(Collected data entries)
━━━━━━━━━━━━━━━━

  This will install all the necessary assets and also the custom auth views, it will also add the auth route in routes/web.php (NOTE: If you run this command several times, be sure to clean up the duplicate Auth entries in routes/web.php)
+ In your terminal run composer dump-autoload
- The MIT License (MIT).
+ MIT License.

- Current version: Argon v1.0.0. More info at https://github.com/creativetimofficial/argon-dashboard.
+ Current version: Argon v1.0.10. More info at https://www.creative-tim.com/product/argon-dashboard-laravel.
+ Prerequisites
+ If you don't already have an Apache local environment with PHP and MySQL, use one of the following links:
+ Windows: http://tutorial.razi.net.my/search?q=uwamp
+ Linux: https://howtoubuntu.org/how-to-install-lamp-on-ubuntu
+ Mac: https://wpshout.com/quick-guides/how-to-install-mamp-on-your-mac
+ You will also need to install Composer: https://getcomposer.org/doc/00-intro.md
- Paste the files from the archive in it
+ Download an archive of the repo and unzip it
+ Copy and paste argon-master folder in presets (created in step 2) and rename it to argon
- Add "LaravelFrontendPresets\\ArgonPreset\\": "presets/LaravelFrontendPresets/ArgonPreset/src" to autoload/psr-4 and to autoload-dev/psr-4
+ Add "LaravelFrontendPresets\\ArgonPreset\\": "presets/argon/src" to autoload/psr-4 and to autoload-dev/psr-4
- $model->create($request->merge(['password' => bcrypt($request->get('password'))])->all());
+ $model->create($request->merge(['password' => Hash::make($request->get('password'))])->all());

━━━━━━━━━━━━━━━━

*Required work:*
Would you please give all of the entries above once more, exactly as they are?

*Answer for this exercise:*
  This will install all the necessary assets and also the custom auth views, it will also add the auth route in routes/web.php (NOTE: If you run this command several times, be sure to clean up the duplicate Auth entries in routes/web.php)
+ In your terminal run composer dump-autoload
- The MIT License (MIT).
+ MIT License.

- Current version: Argon v1.0.0. More info at https://github.com/creativetimofficial/argon-dashboard.
+ Current version: Argon v1.0.10. More info at https://www.creative-tim.com/product/argon-dashboard-laravel.
+ Prerequisites
+ If you don't already have an Apache local environment with PHP and MySQL, use one of the following links:
+ Windows: http://tutorial.razi.net.my/search?q=uwamp
+ Linux: https://howtoubuntu.org/how-to-install-lamp-on-ubuntu
+ Mac: https://wpshout.com/quick-guides/how-to-install-mamp-on-your-mac
+ You will also need to install Composer: https://getcomposer.org/doc/00-intro.md
- Paste the files from the archive in it
+ Download an archive of the repo and unzip it
+ Copy and paste argon-master folder in presets (created in step 2) and rename it to argon
- Add "LaravelFrontendPresets\\ArgonPreset\\": "presets/LaravelFrontendPresets/ArgonPreset/src" to autoload/psr-4 and to autoload-dev/psr-4
+ Add "LaravelFrontendPresets\\ArgonPreset\\": "presets/argon/src" to autoload/psr-4 and to autoload-dev/psr-4
- $model->create($request->merge(['password' => bcrypt($request->get('password'))])->all());
+ $model->create($request->merge(['password' => Hash::make($request->get('password'))])->all());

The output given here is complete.